* Exercise *
Using the listing below, set down exactly the lines from the one that contains "margin-top: 16px ->" through the one that contains "to clipboard Save", with no pictures.

* Available data *
== Segment start ==
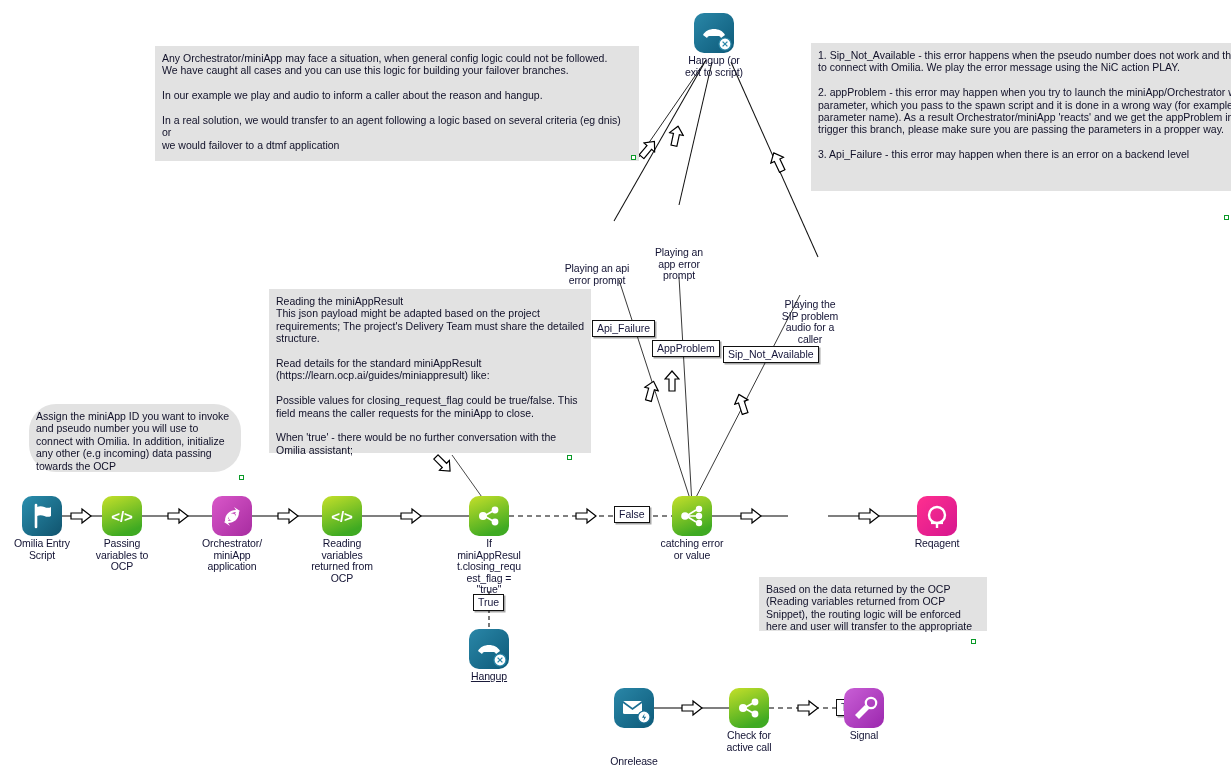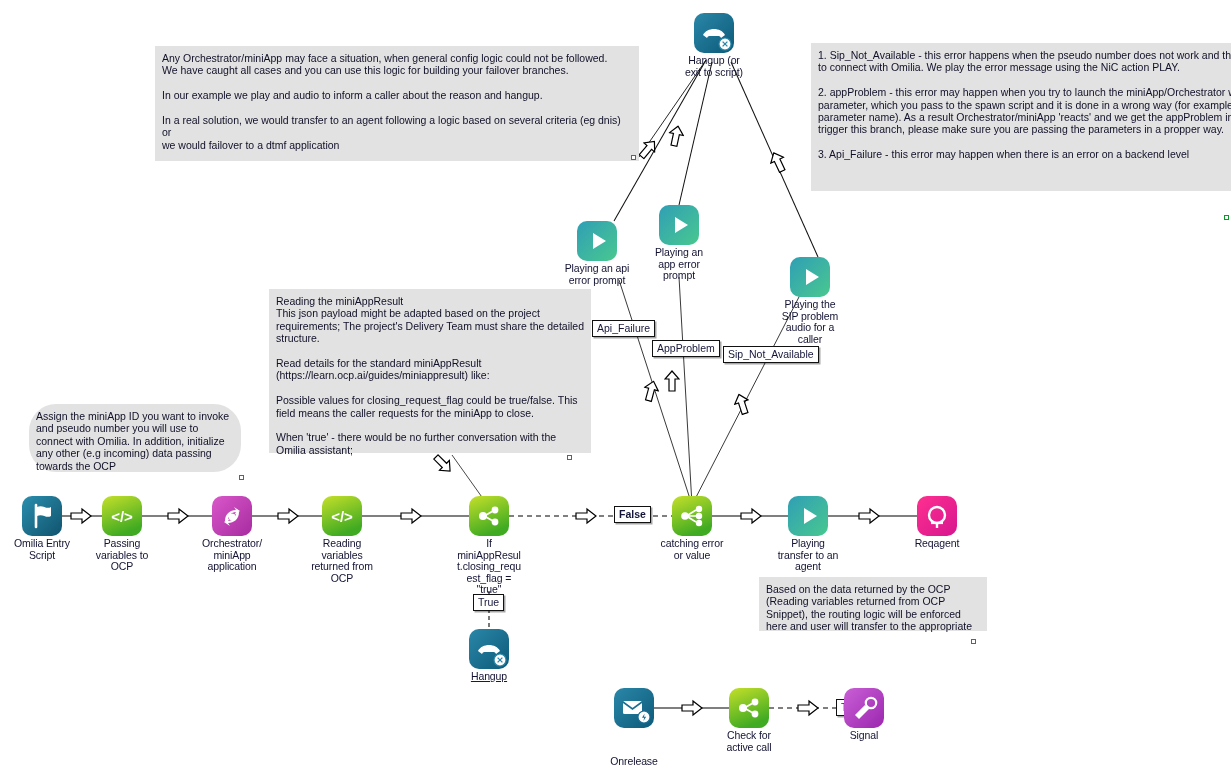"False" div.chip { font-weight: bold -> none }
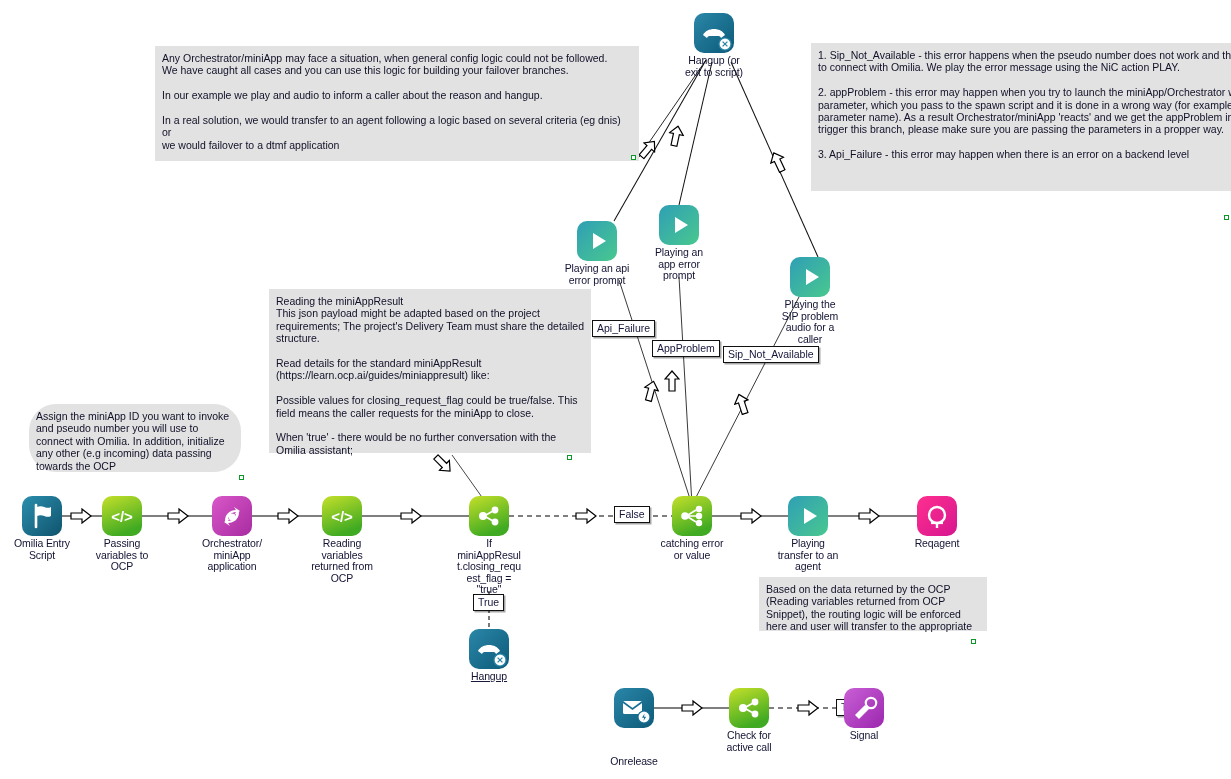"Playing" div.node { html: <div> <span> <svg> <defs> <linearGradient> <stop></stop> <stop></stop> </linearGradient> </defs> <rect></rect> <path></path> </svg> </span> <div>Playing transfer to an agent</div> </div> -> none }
== Segment end ==
== Segment start ==
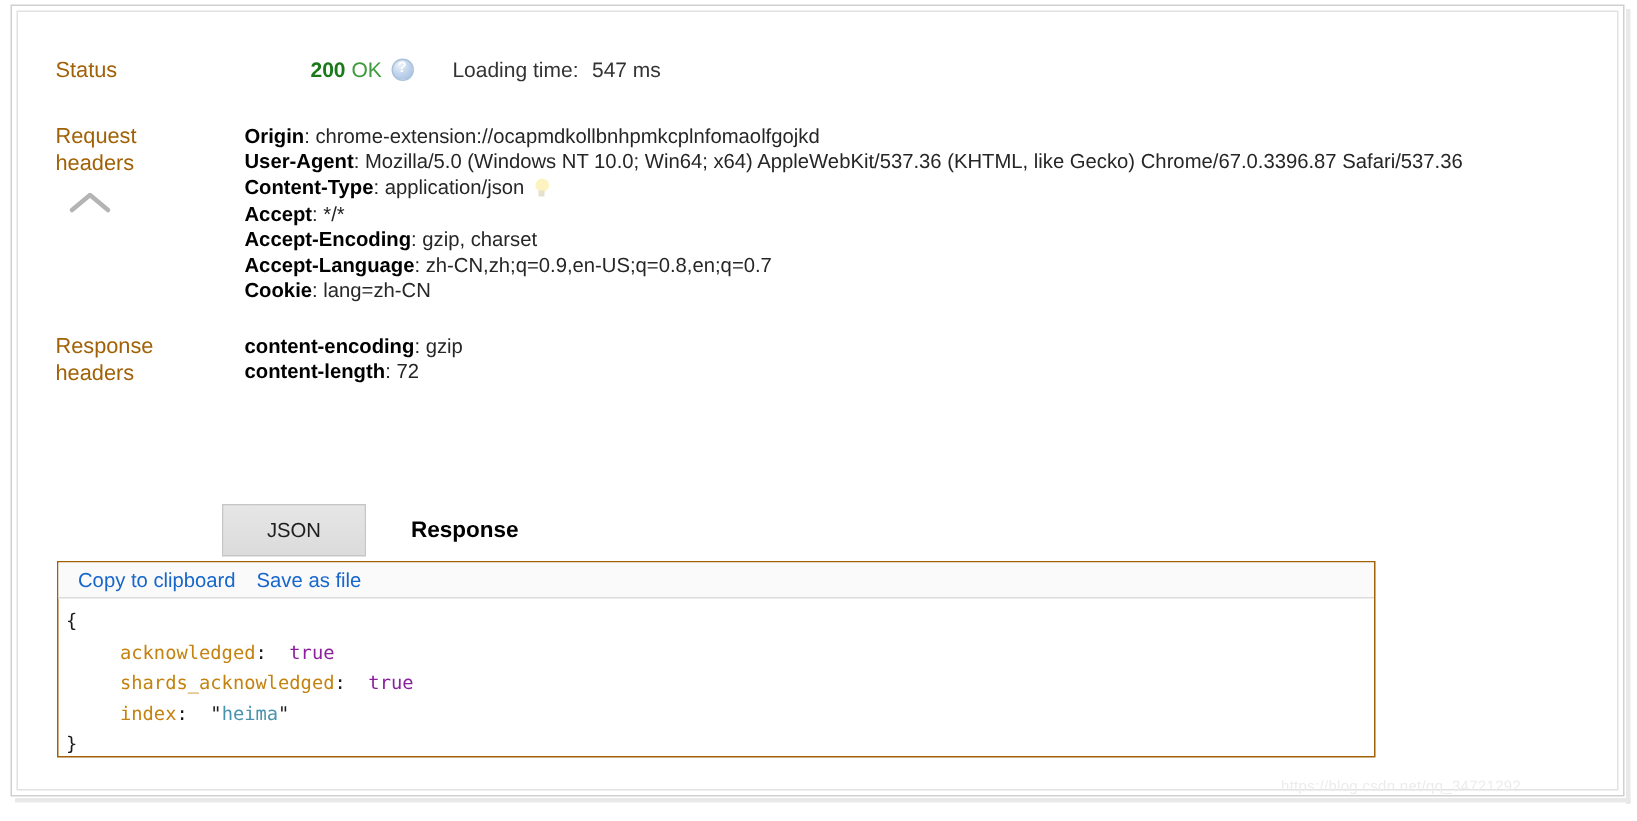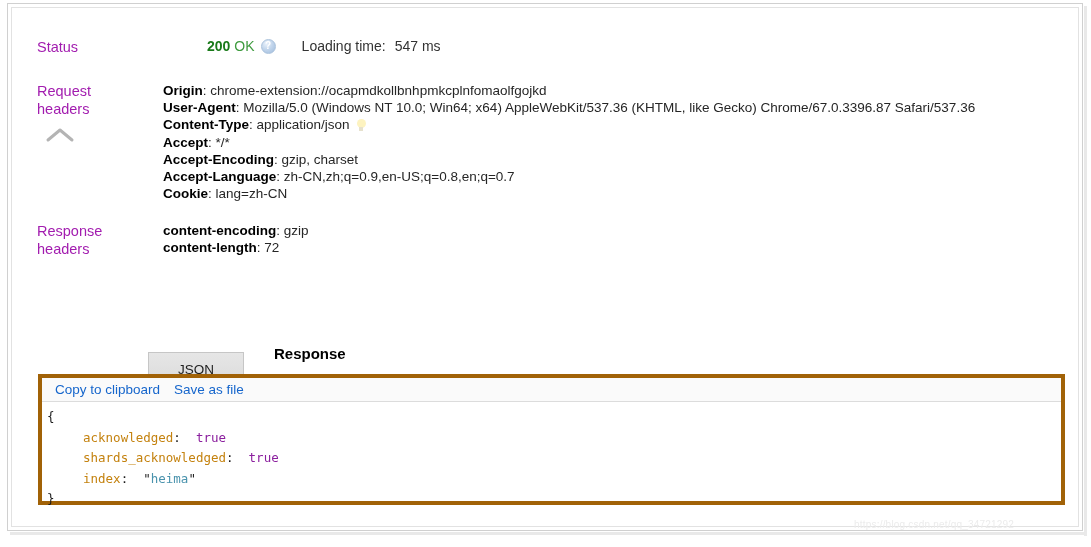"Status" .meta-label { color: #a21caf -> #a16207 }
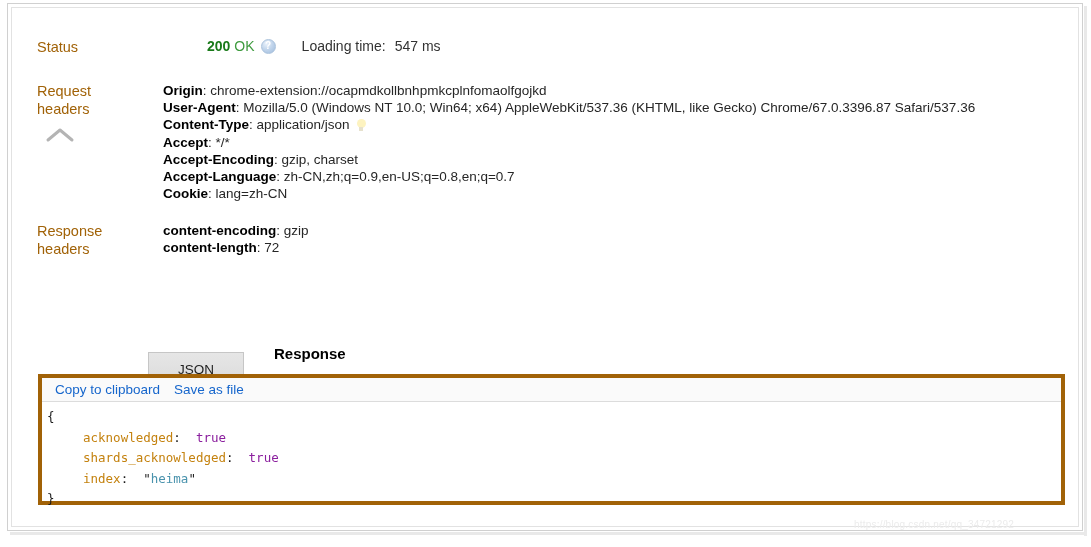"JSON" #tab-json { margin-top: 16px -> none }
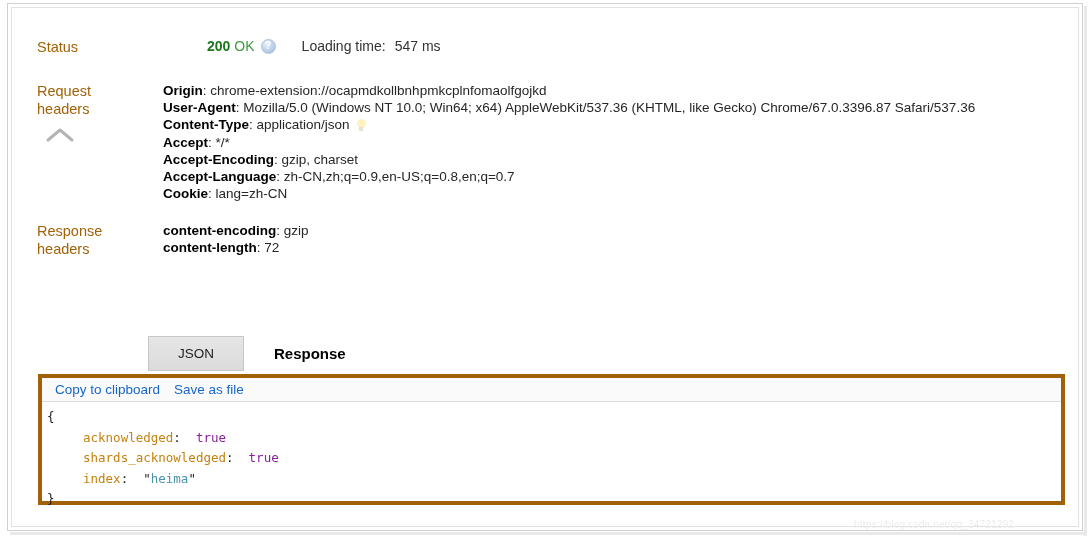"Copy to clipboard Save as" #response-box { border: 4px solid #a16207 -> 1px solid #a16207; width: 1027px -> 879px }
== Segment end ==
== Segment start ==
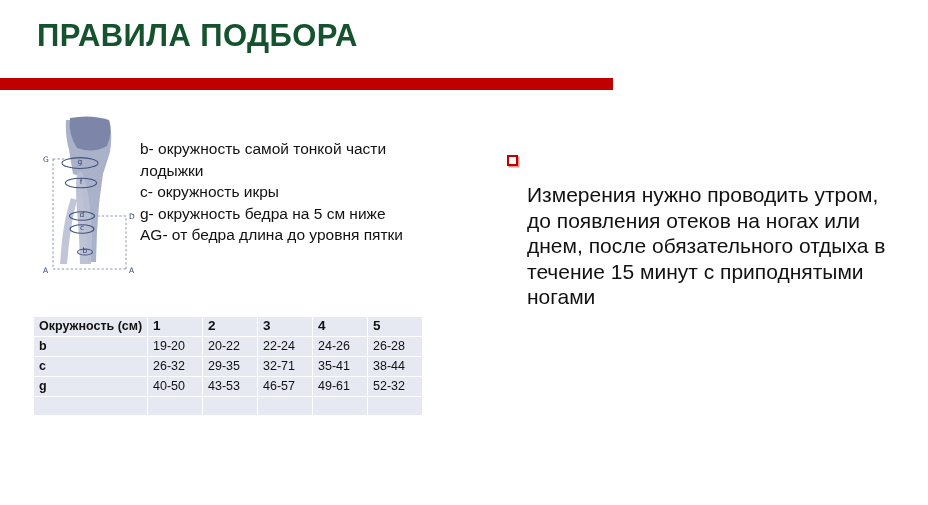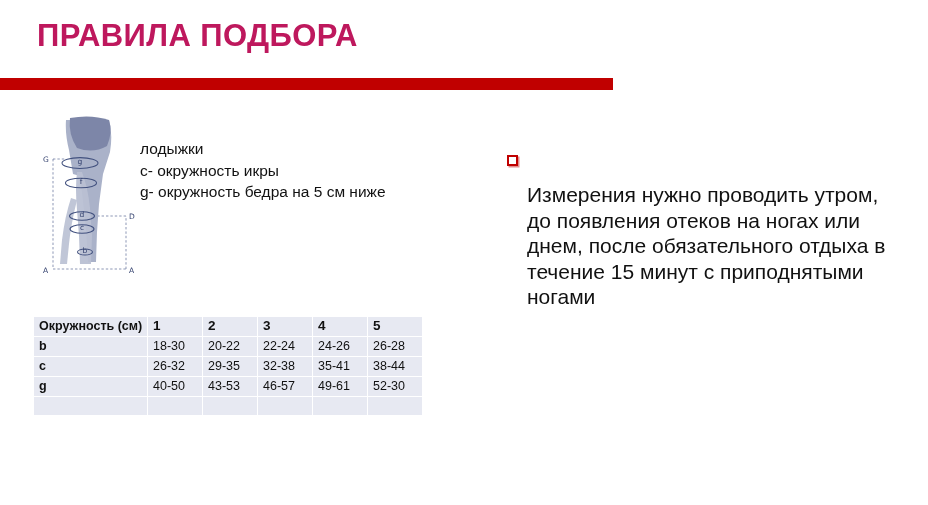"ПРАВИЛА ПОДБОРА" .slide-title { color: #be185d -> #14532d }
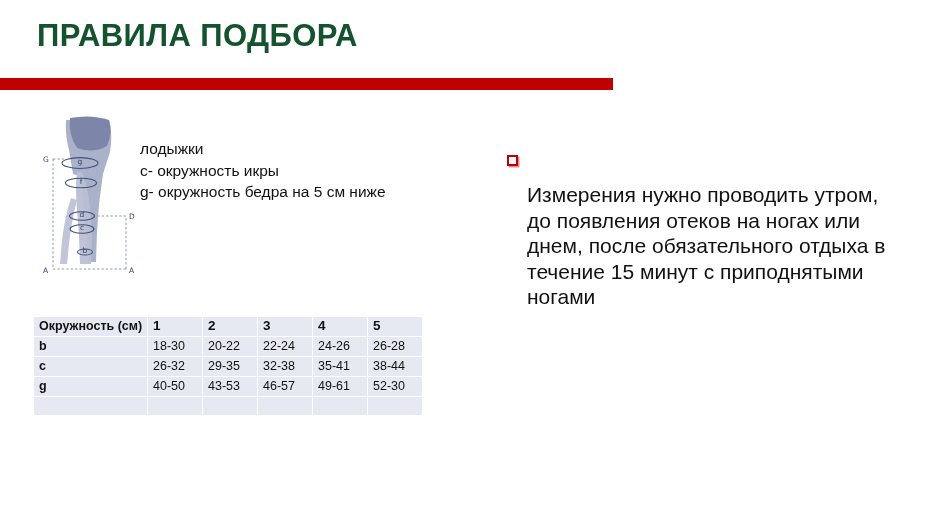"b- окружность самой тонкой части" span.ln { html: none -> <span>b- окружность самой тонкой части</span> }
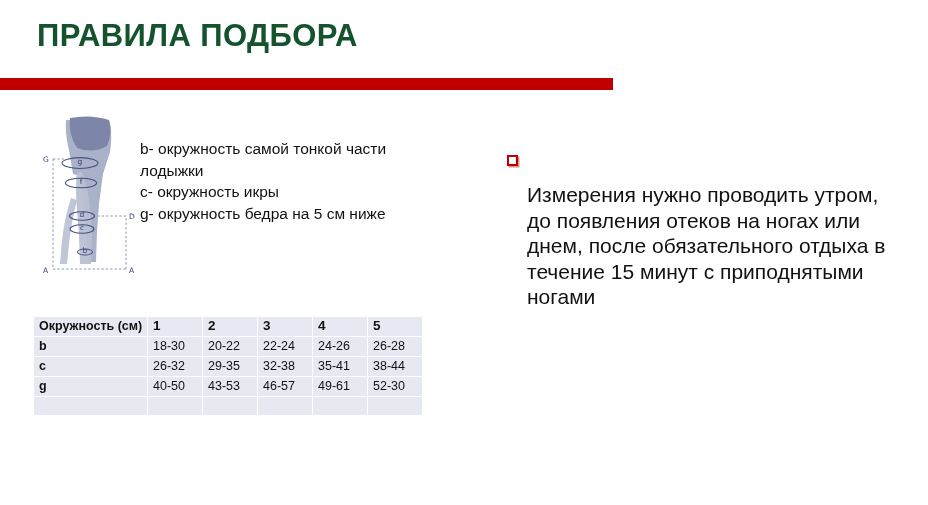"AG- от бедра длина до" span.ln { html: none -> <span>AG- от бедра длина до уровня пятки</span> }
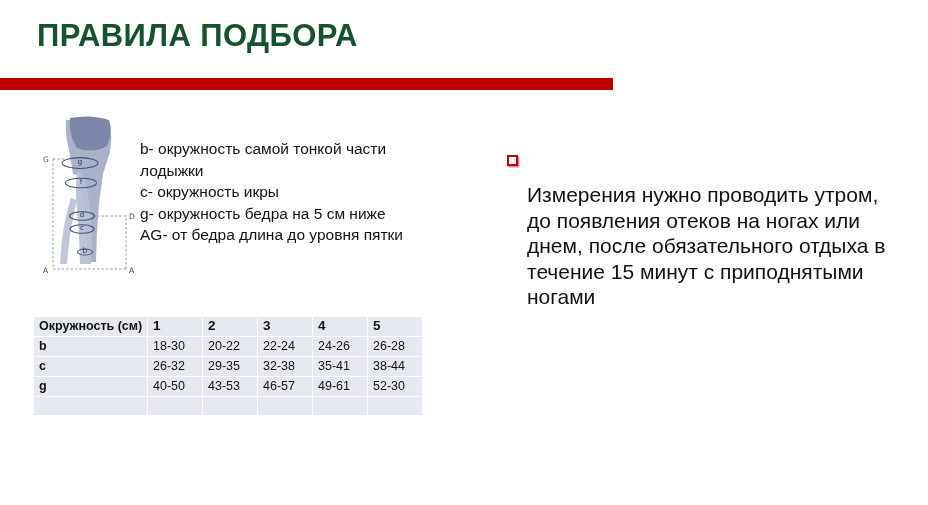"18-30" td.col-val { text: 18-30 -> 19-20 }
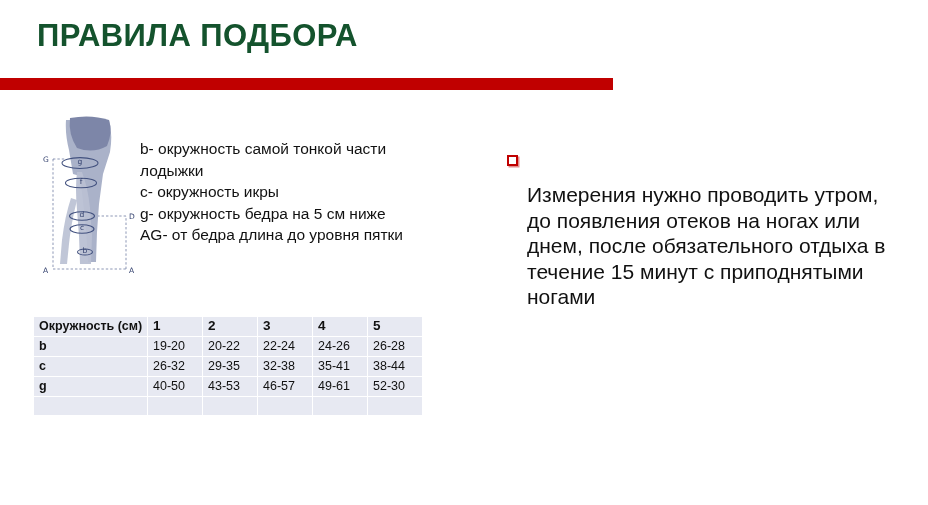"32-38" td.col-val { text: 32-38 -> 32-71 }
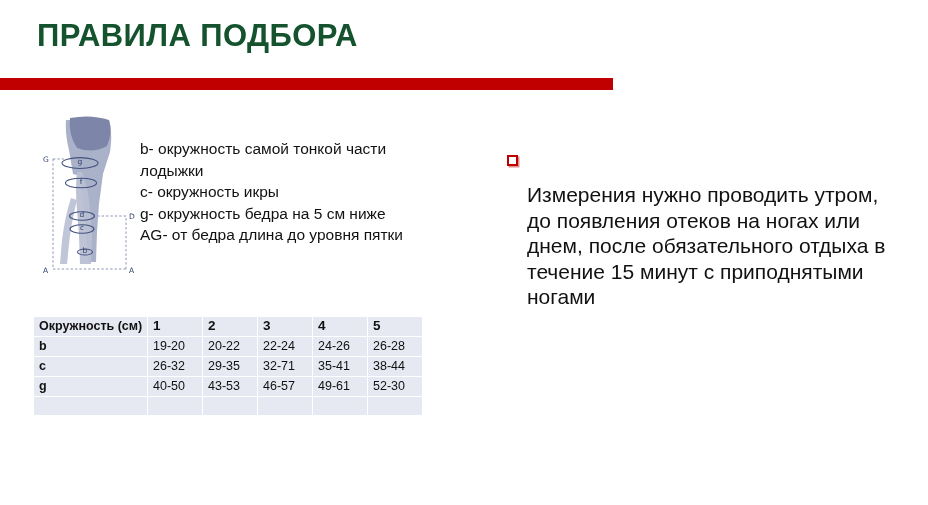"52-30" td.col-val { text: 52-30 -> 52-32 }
== Segment end ==
* Solution *
"JSON" #tab-json { margin-top: 16px -> none }
"Copy to clipboard Save as" #response-box { border: 4px solid #a16207 -> 1px solid #a16207; width: 1027px -> 879px }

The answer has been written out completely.